Items from a dataset:
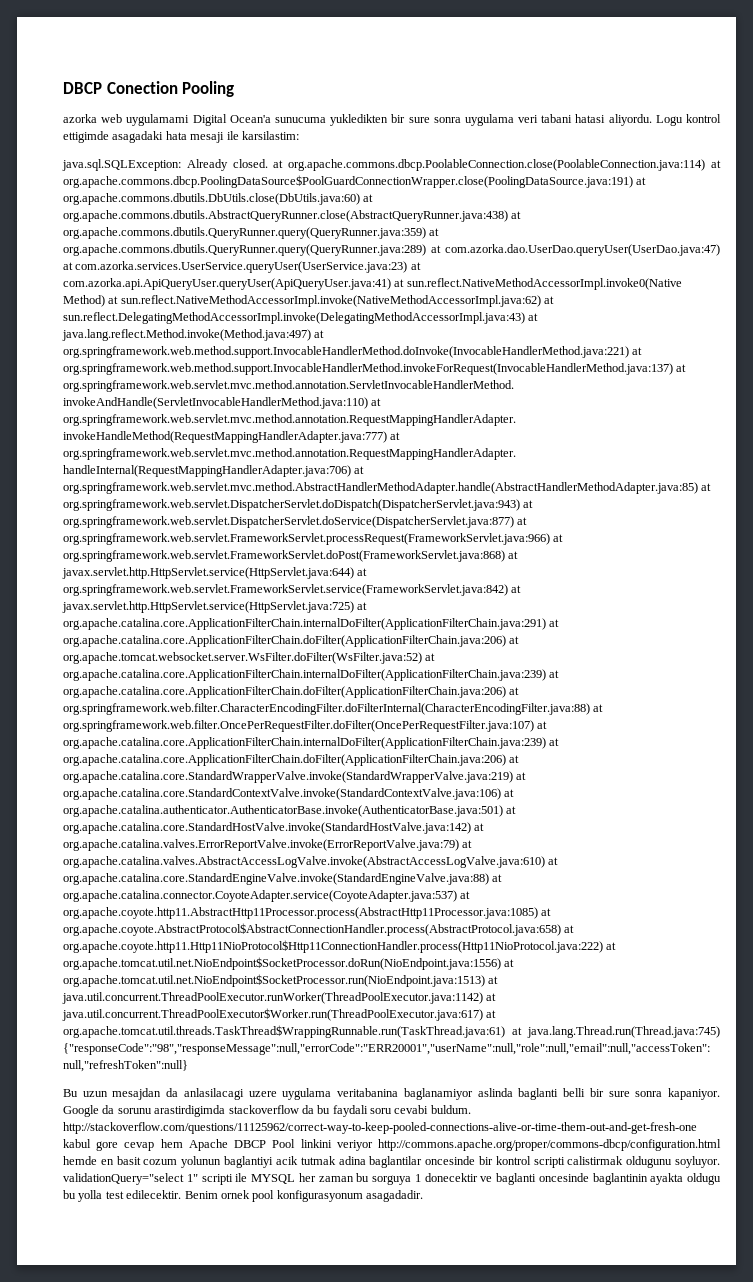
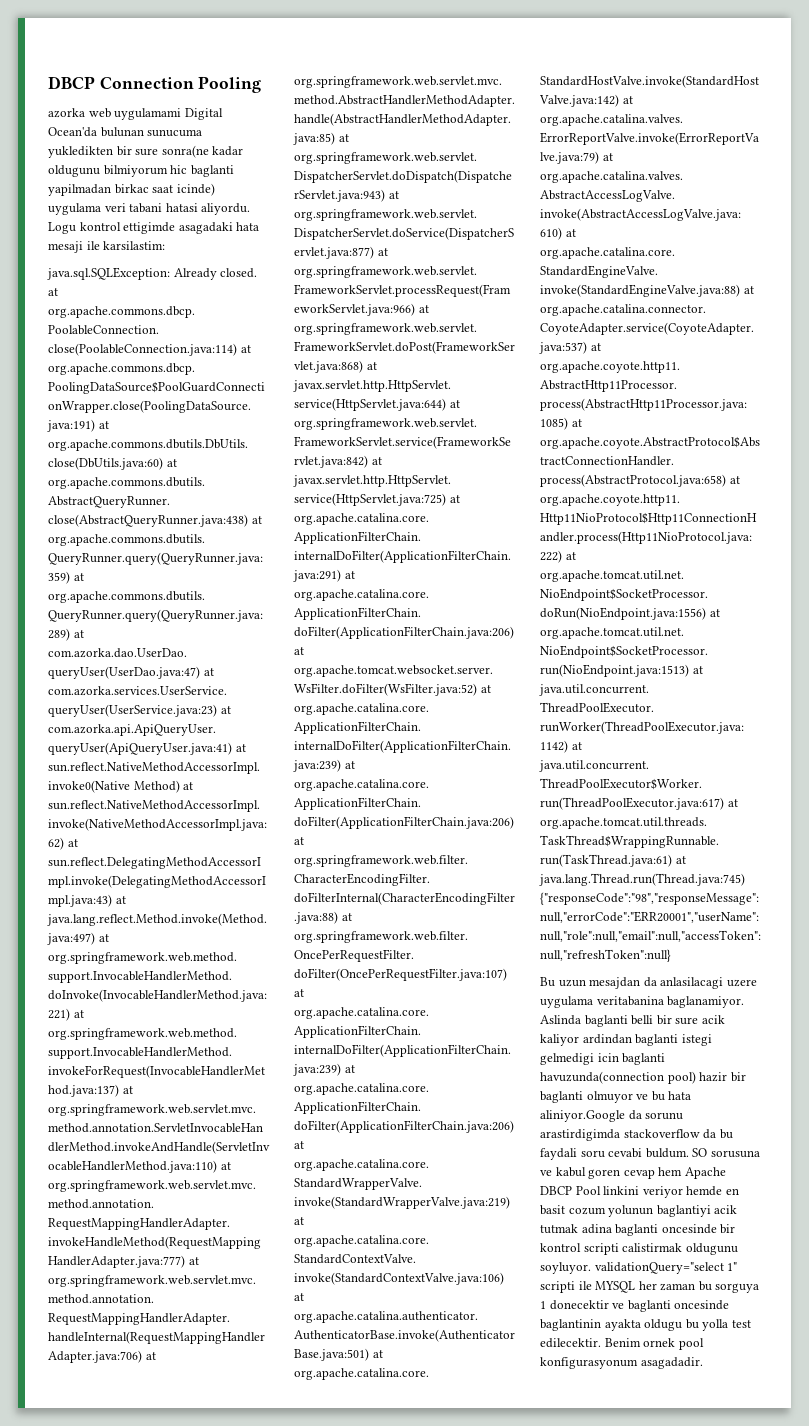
[63,81,178,94] DBCP Conection -> [48,76,194,89] DBCP Connection
[229,115,271,123] Ocean'a -> [48,127,144,137] Ocean'da bulunan
[433,117,461,123] sonra -> [161,145,244,158] [48,165,234,177] [48,183,215,196] sonra(ne kadar oldugunu bilmiyorum hic baglanti yapilmadan birkac saat icinde)
[403,1088,513,1100] baglanamiyor aslinda -> [667,996,745,1008] [540,1015,581,1025] baglanamiyor. Aslinda
[635,1088,721,1100] [63,1105,99,1117] sonra kapaniyor. Google -> [701,1015,725,1024] [540,1034,712,1046] [540,1053,666,1065] [540,1071,746,1084] [540,1091,692,1103] [540,1110,625,1122] acik kaliyor ardindan baglanti istegi gelmedigi icin baglanti havuzunda(connection pool) hazir bir baglanti olmuyor ve bu hata aliniyor.Google
[63,1122,697,1134] [63,1139,119,1151] http://stackoverflow.com/questions/11125962/correct-way-to-keep-pooled-connections-alive-or-time-them-out-and-get-fresh-one kabul gore -> [692,1148,760,1158] [540,1167,621,1179] SO sorusuna ve kabul goren
[378,1139,721,1151] http://commons.apache.org/proper/commons-dbcp/configuration.html -> (683, 1192) none
[369,1156,423,1168] baglantilar -> [615,1224,659,1236] baglanti

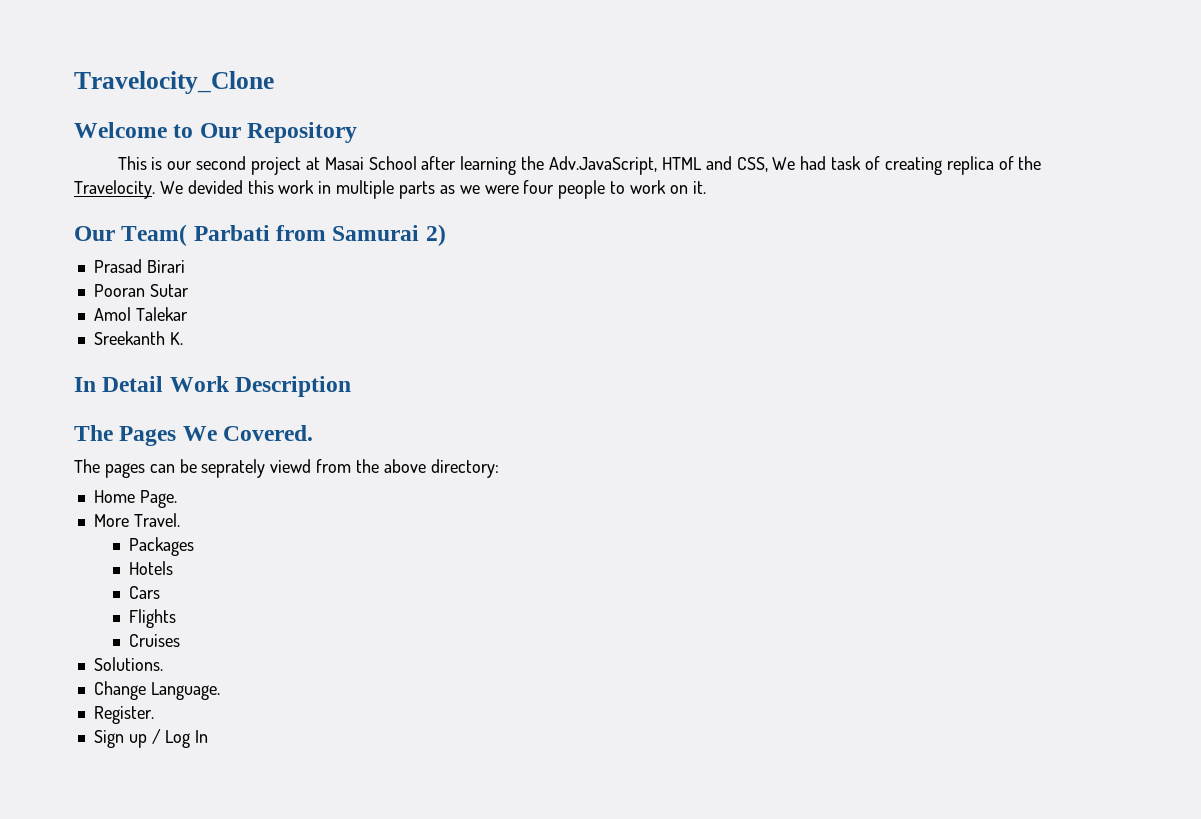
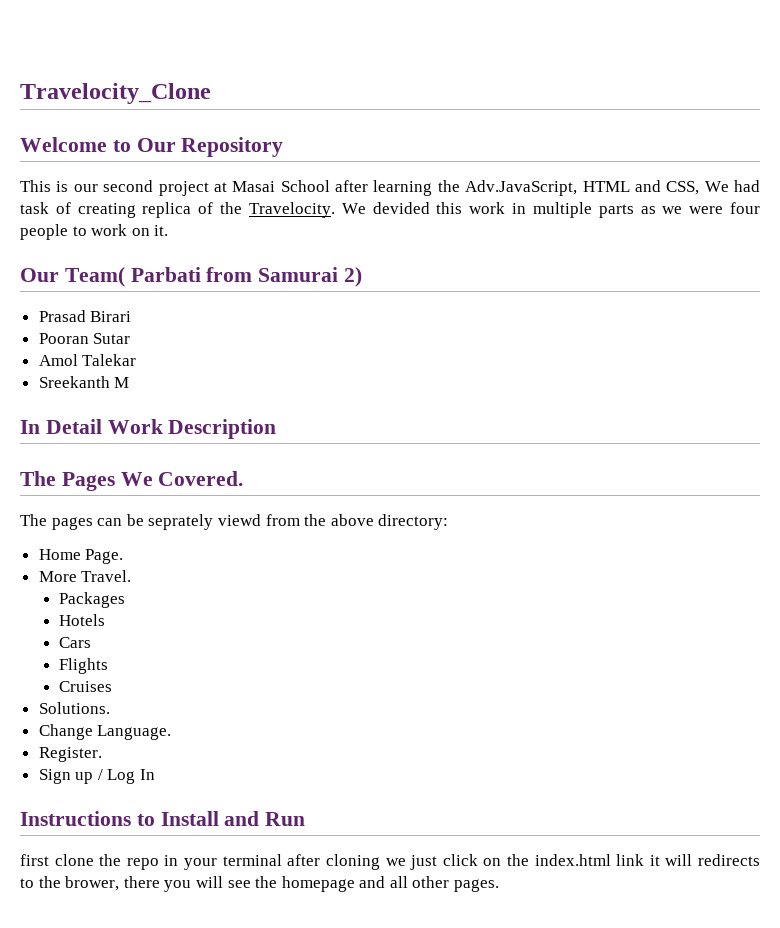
[169,332,183,345] K. -> [114,377,130,388] M
(209, 736) none -> [20,811,306,826] [20,854,760,870] [20,876,500,892] // Instructions to Install and Run // first clone the repo in your terminal after cloning we just click on the index.html link it will redirects to the brower, there you will see the homepage and all other pages.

(TASK TO CARRY OUT): In the data above, find the line containing "[229,115,271,123] Ocean'a ->", then output it and every later line exactly, without the pictures.

(EXPECTED ANSWER):
[229,115,271,123] Ocean'a -> [48,127,144,137] Ocean'da bulunan
[433,117,461,123] sonra -> [161,145,244,158] [48,165,234,177] [48,183,215,196] sonra(ne kadar oldugunu bilmiyorum hic baglanti yapilmadan birkac saat icinde)
[403,1088,513,1100] baglanamiyor aslinda -> [667,996,745,1008] [540,1015,581,1025] baglanamiyor. Aslinda
[635,1088,721,1100] [63,1105,99,1117] sonra kapaniyor. Google -> [701,1015,725,1024] [540,1034,712,1046] [540,1053,666,1065] [540,1071,746,1084] [540,1091,692,1103] [540,1110,625,1122] acik kaliyor ardindan baglanti istegi gelmedigi icin baglanti havuzunda(connection pool) hazir bir baglanti olmuyor ve bu hata aliniyor.Google
[63,1122,697,1134] [63,1139,119,1151] http://stackoverflow.com/questions/11125962/correct-way-to-keep-pooled-connections-alive-or-time-them-out-and-get-fresh-one kabul gore -> [692,1148,760,1158] [540,1167,621,1179] SO sorusuna ve kabul goren
[378,1139,721,1151] http://commons.apache.org/proper/commons-dbcp/configuration.html -> (683, 1192) none
[369,1156,423,1168] baglantilar -> [615,1224,659,1236] baglanti

[169,332,183,345] K. -> [114,377,130,388] M
(209, 736) none -> [20,811,306,826] [20,854,760,870] [20,876,500,892] // Instructions to Install and Run // first clone the repo in your terminal after cloning we just click on the index.html link it will redirects to the brower, there you will see the homepage and all other pages.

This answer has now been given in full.